Officiellement, nous sommes une société civile à but non lucratif. Beaucoup me présentent en  tant que directeur, mais dans notre travail transversal, j'ai un rôle de guide, d’articulateur, de médiateur. Nous avons une vingtaine de personnes disposant d’un accès direct à l'éditeur du site, mais les contributeurs et les correspondants sont innombrables, mais pas de manière formelle ou par aucun type de conventions. Dans Aporrea se discute et se manifeste la diversité.

- Quelles difficultés avez-vous remarqué dans les médias depuis la majorité populaire?

Il nous en coûte beaucoup de changer la culture la communication des organisations et des mouvements. Nous sommes plus habitués à des déclarations, des conférences de presse, mais pas à devenir une agence de presse de leurs propres luttes et acteurs de la communication directe. Parce que les médias privés, quand ils les publient à la demande, ils le font en fonction de leurs intérêts, en distordant, en les utilisant à des fins particulières. Et indépendamment que de jamais au Venezuela, le peuple n'a jamais eu autant accès aux médias d'Etat, des entraves bureaucratiques et politiques empêchent la délivrance de certaines informations. Le citoyen de manière lente doit comprendre qu’il doit avoir des médias propres et puissants, ce qu’il doit précisément les construire, créer des équipes de travail, produire du contenu. Aujourd'hui, les technologies sont beaucoup plus faciles qu'hier.

- Est-ce que l'influence et le nombre de visites d’Aporrea, serait possible dans une autre période historique, sans l'existence de la révolution bolivarienne ?

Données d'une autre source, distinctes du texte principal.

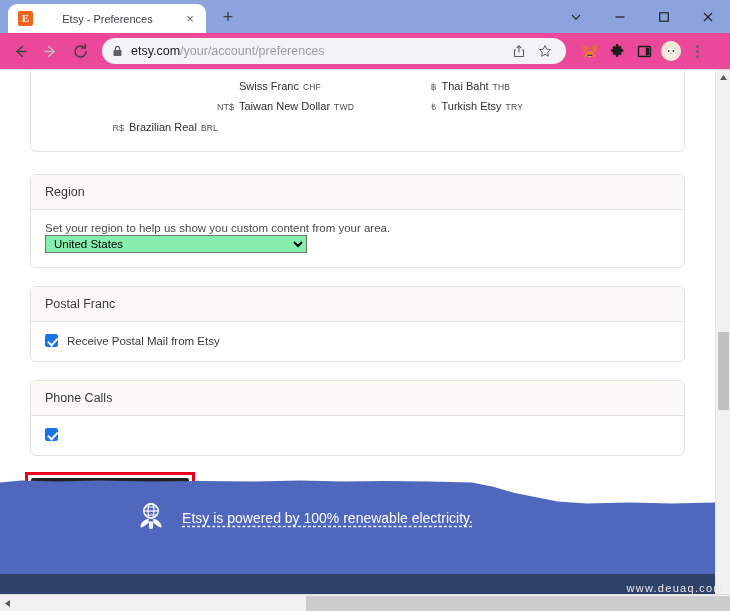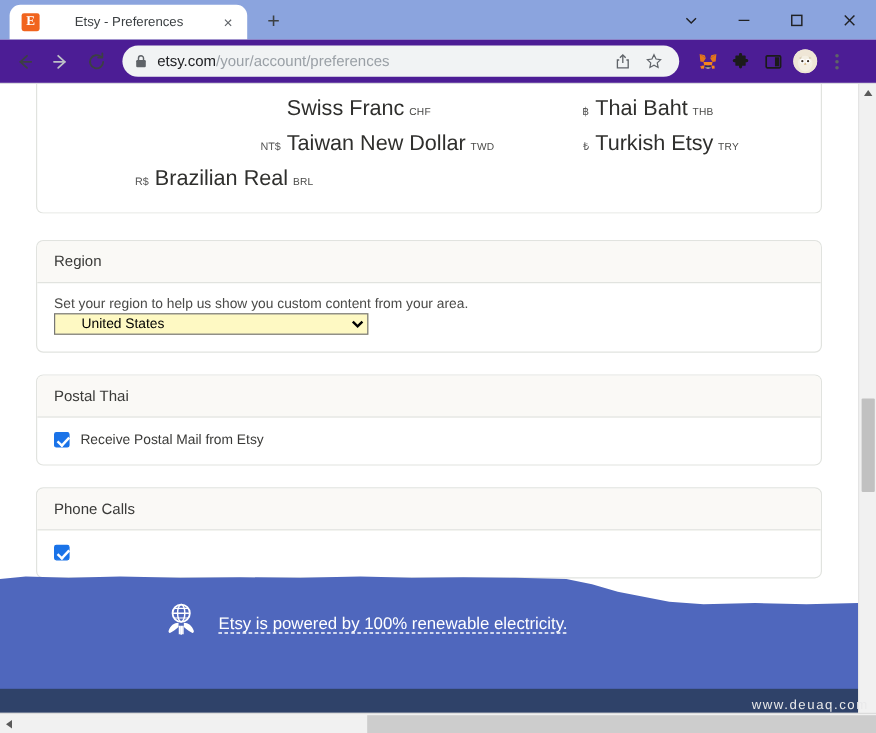"etsy.com/your/account/preferences" .nav-bar { background: #4c1d95 -> #ec4899 }
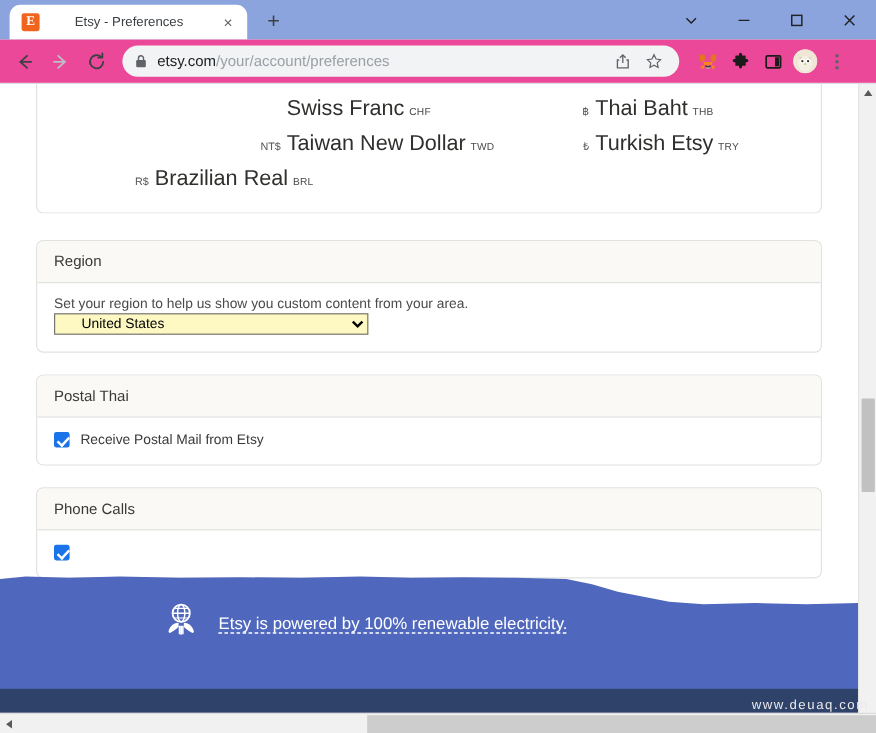"Swiss Franc" .cur-name { font-size: 18px -> 11px }
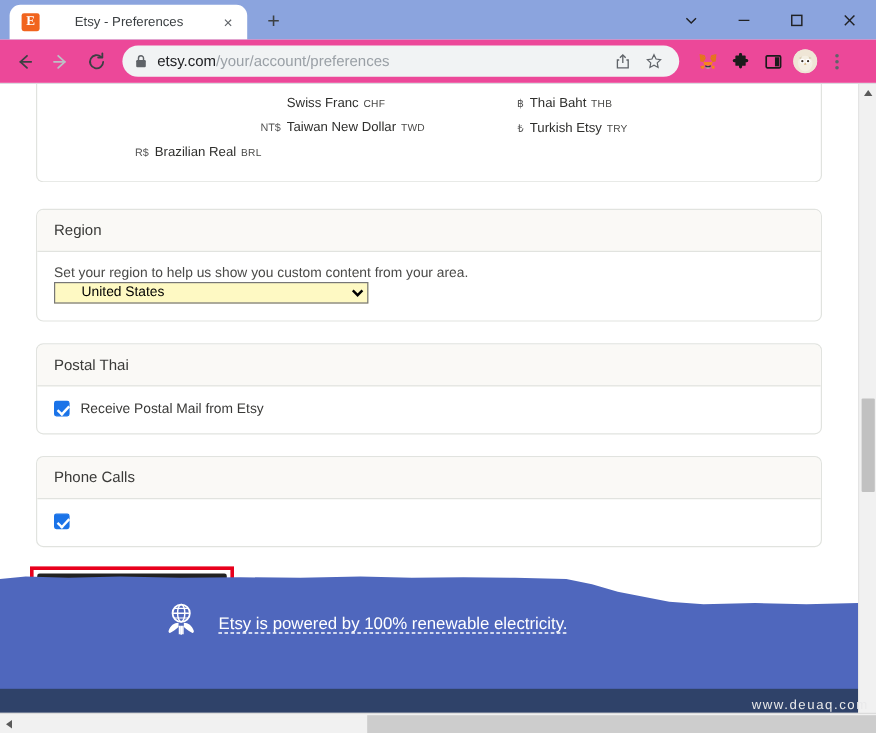"United States" select.region-select { background: #fef9c3 -> #86efac; padding: 0 18px -> 0 4px }
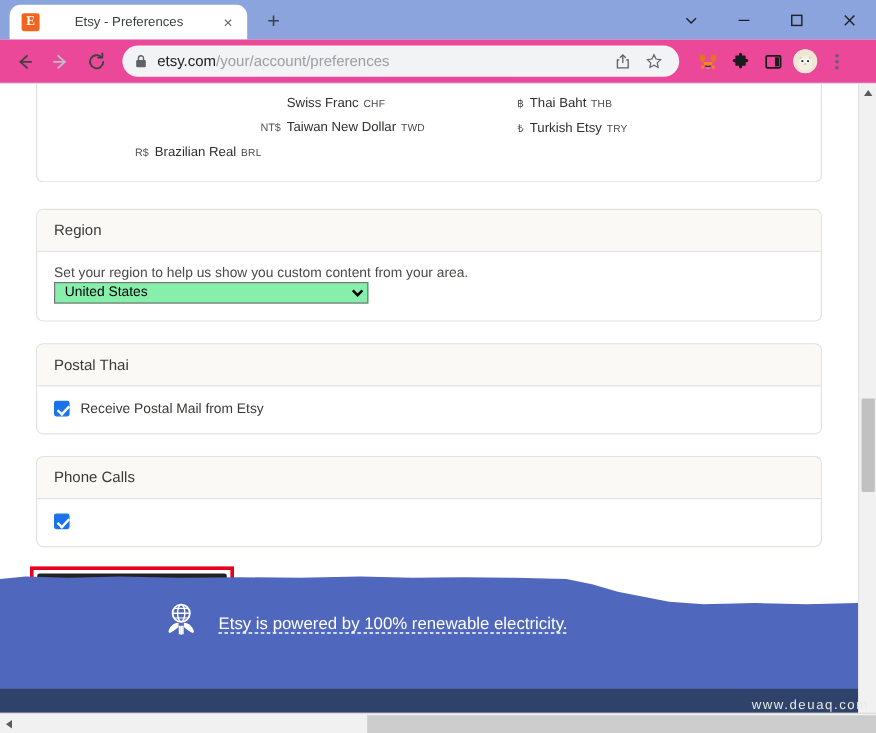"Postal Thai" div.card-head { text: Thai -> Franc }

Non, je ne crois pas. Et pas seulement pour la révolution bolivarienne. Pendant le même processus, il y a eu une deuxième révolution, qui a été la défaite du coup d'Etat du 11 au 13 Avril et le redémarrage du mouvement révolutionnaire. Il en a été de même avec l’écrasement populaire du sabotage pétrolier. Ces sites des capitalistes et des secteurs bourgeois, des professionnels de la communication, ont un nombre élevé de visites et avec lesquels nous sommes en concurrence. Ils sont sur le terrain de la célébrité et de la pornographie par exemple, que nous n’abordons pas. Nous publions, bien sûr, sur des thèmes sexuels comme un enjeu humain et social. Mais ce ne sera jamais avec des leurres ou du suif pour attirer plus de lecteurs. Ce n'est pas notre objectif.

- Quels sont les projets d’Aporrea ?

"Nous voulons commencer à rendre compte de la meilleure façon de la lutte des peuples d'Amérique latine et des Caraïbes. C’est-à-dire, comment nous projetons du point de vue de la communication, les tâches de la révolution et du socialisme sous une forme étendue. Le programme de l 'actuel  président Chavez soulève un point, l’impulsion  des mouvements de communication sociaux et les expressions de tout genre, travail, femmes, peuples autochtones, environnementalistes, organismes du pouvoir populaire, partis et courants politiques, jusqu’à la création d'un spectacle multimédia publique de ce même peuple. Pour cela nous avons besoin d'améliorer qualitativement nos efforts. Mais nous exigeons également que les médias publics et privés passent sous le contrôle des mouvements sociaux, en fonction de leurs approches, besoins et réalités. Ni la bureaucratie étatique, ni une minorité bourgeoise, ne peuvent faire obstacle aux forces et aux conquêtes du peuple organisé du Venezuela.